DKI Tolak Permohonan Pembukaan Kembali 58 Tempat Karaoke Saat Pandemi Covid-19

·Bacaan 1 menit

Liputan6.com, Jakarta - Kepala Bidang Industri Pariwisata Dinas Pariwisata dan Ekonomi Kreatif (Disparekraf) DKI Jakarta Bambang Ismadi menyatakan puluhan pengelola tempat karaoke telah mengajukan rencana pembukaan kembali saat pandemi Covid-19.

Namun, kata dia, belum ada satupun tempat karaoke tersebut yang memenuhi persyaratan pembukaan yang ditetapkan di tengah pandemi Covid-19.

"Sebanyak 58 usaha atau outlet karaoke sudah mengajukan permohonan. Belum ada yang dianggap sudah layak sesuai Surat Edaran (SE) Nomor 64/SE/2021," kata Bambang saat dikonfirmasi, Jakarta, Selasa (23/3/2021).

Menurut dia, para pengelola tempat karaoke tersebut saat ini diminta untuk melengkapi persyaratan yang ada. Sebab persyaratan yang harus terpenuhi salah satunya mengenai protokol kesehatan.

"Kurang lengkap dari sisi pengetatan protokol kesehatan," ucap Bambang.

Selain itu, lanjut dia, untuk pengoperasian kembali tempat karaoke masih menunggu keputusan dari pemerintah pusat. Sebab, penambahan kasus aktif Covid-19 masih fluktuatif.
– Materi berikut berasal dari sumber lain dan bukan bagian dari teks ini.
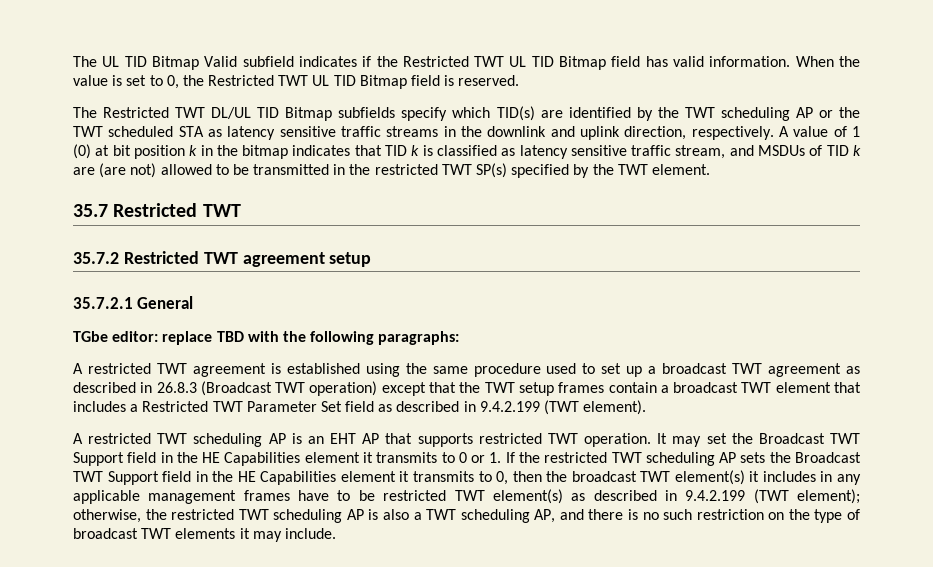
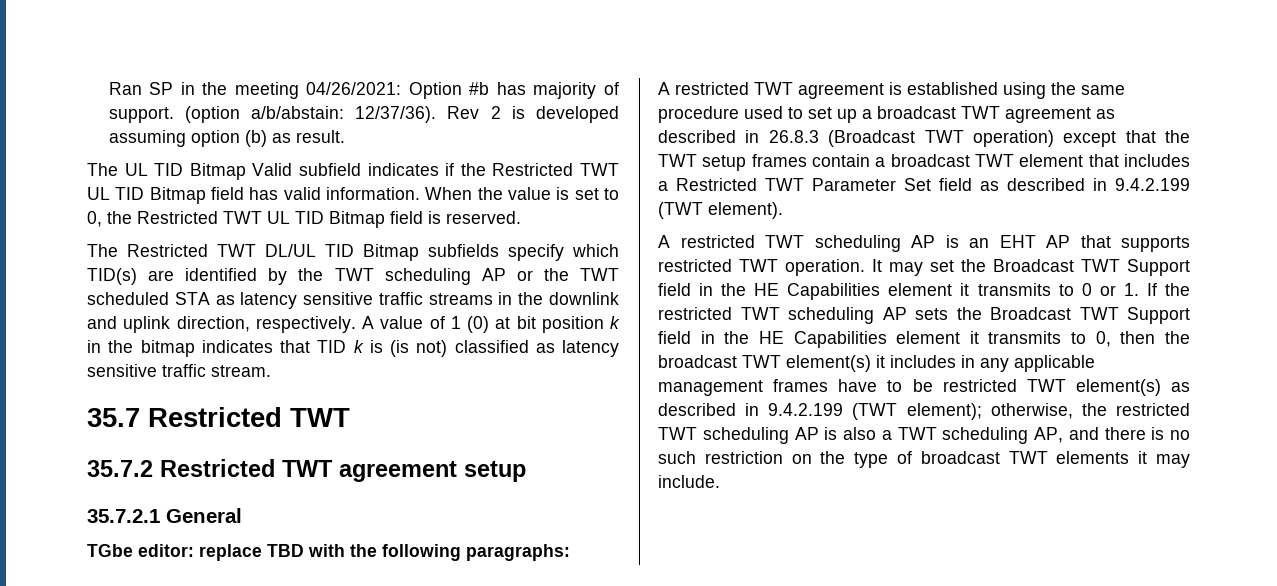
+ Ran SP in the meeting 04/26/2021: Option #b has majority of support. (option a/b/abstain: 12/37/36). Rev 2 is developed assuming option (b) as result.
- A value of 1 (0) at bit position k in the bitmap indicates that TID k is classified as latency sensitive traffic stream, and MSDUs of TID k are (are not) allowed to be transmitted in the restricted TWT SP(s) specified by the TWT element.
+ A value of 1 (0) at bit position k in the bitmap indicates that TID k is (is not) classified as latency sensitive traffic stream.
"Jadi sekarang tempat karaoke harus sudah siap dulu secara prokes yang ketat, kalau memang dipandang sudah siap nanti kami laporkan ke pimpinan," jelas Bambang.

Masih Pertimbangkan

Sebelumnya, Wakil Gubernur DKI Jakarta Ahmad Riza Patria menyatakan pihaknya hingga saat ini masih mempertimbangkan terkait rencana kembali dibukanya tempat karaoke di Ibu Kota.
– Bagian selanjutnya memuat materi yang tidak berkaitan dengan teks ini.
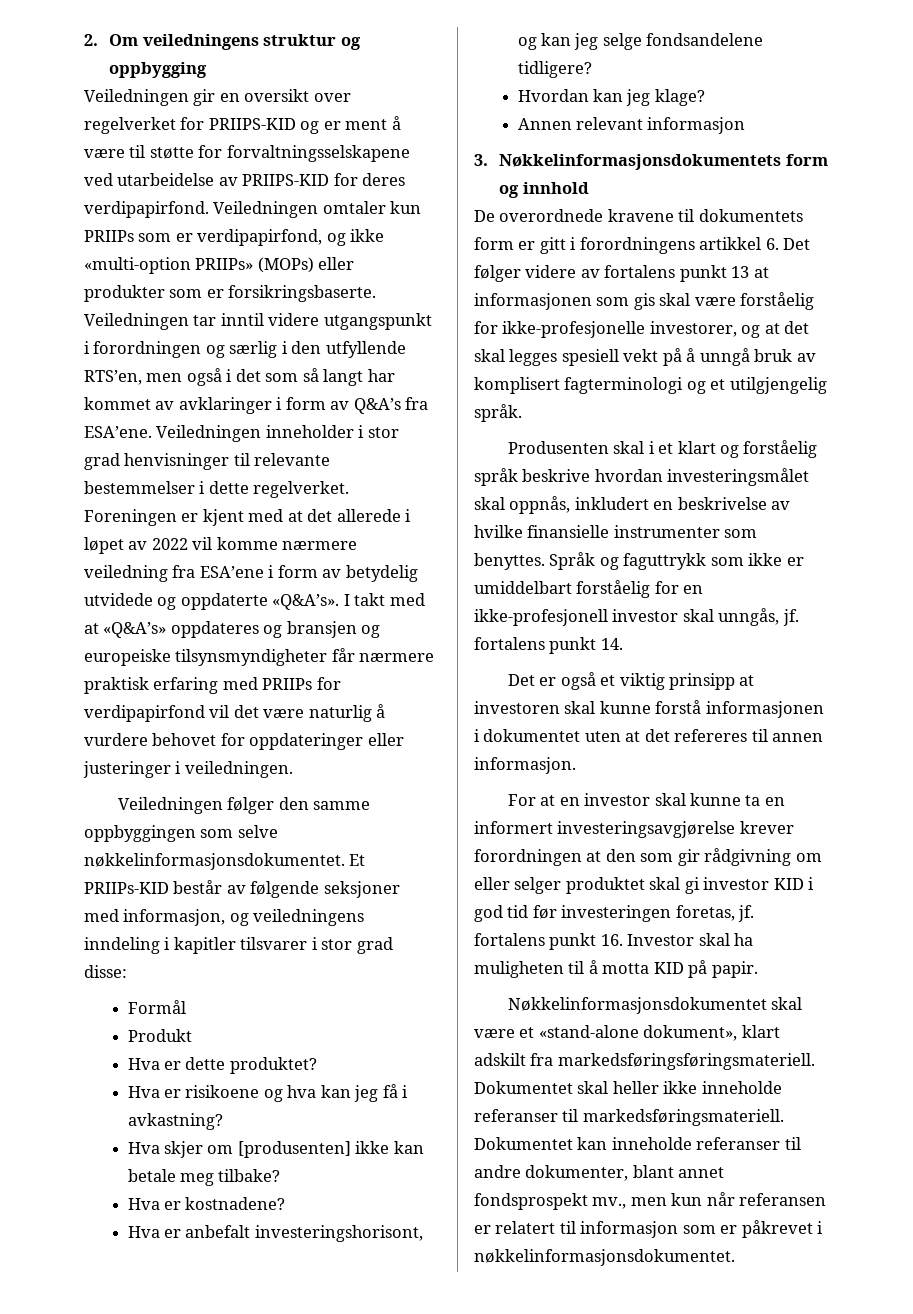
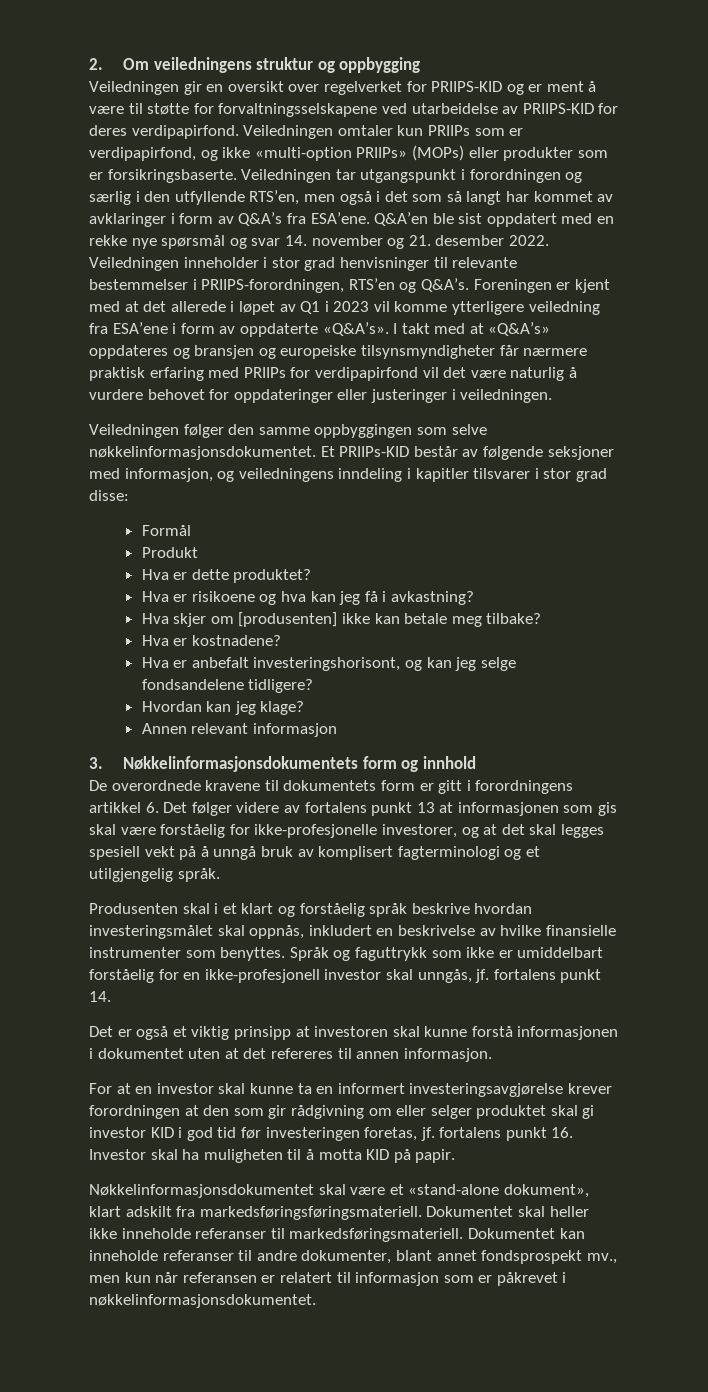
- Veiledningen tar inntil videre utgangspunkt i forordningen og særlig i den utfyllende RTS’en, men også i det som så langt har kommet av avklaringer i form av Q&A’s fra ESA’ene.
+ Veiledningen tar utgangspunkt i forordningen og særlig i den utfyllende RTS’en, men også i det som så langt har kommet av avklaringer i form av Q&A’s fra ESA’ene.
+ Q&A’en ble sist oppdatert med en rekke nye spørsmål og svar 14. november og 21. desember 2022.
- Veiledningen inneholder i stor grad henvisninger til relevante bestemmelser i dette regelverket.
+ Veiledningen inneholder i stor grad henvisninger til relevante bestemmelser i PRIIPS-forordningen, RTS’en og Q&A’s.
- Foreningen er kjent med at det allerede i løpet av 2022 vil komme nærmere veiledning fra ESA’ene i form av betydelig utvidede og oppdaterte «Q&A’s».
+ Foreningen er kjent med at det allerede i løpet av Q1 i 2023 vil komme ytterligere veiledning fra ESA’ene i form av oppdaterte «Q&A’s».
Saat ini Pemprov DKI telah membuka beberapa tempat rekreasi seperti Taman Margasatwa Ragunan hingga sejumlah museum.

"Ke depan kita pertimbangkan dibahas serta masukan informasi dari pemerintah pusat sudah akan memulai meningkatkan pariwisata di Indonesia khususnya Jakarta secara bertahap membuka tempat-tempat wisata dan tempat-tempat kegiatan usaha lainnya terkait pariwisata, termasuk karaoke proses pertimbangan," kata Riza di kawasan Jakarta Timur, Senin (15/3/2021).

Lanjut dia, pihaknya masih berkoordinasi dengan sejumlah pihak dan pakar salah satunya epidemiolog. Hal tersebut guna mencari solusi untuk rencana penambahan unit rekreasi yang akan kembali dibuka.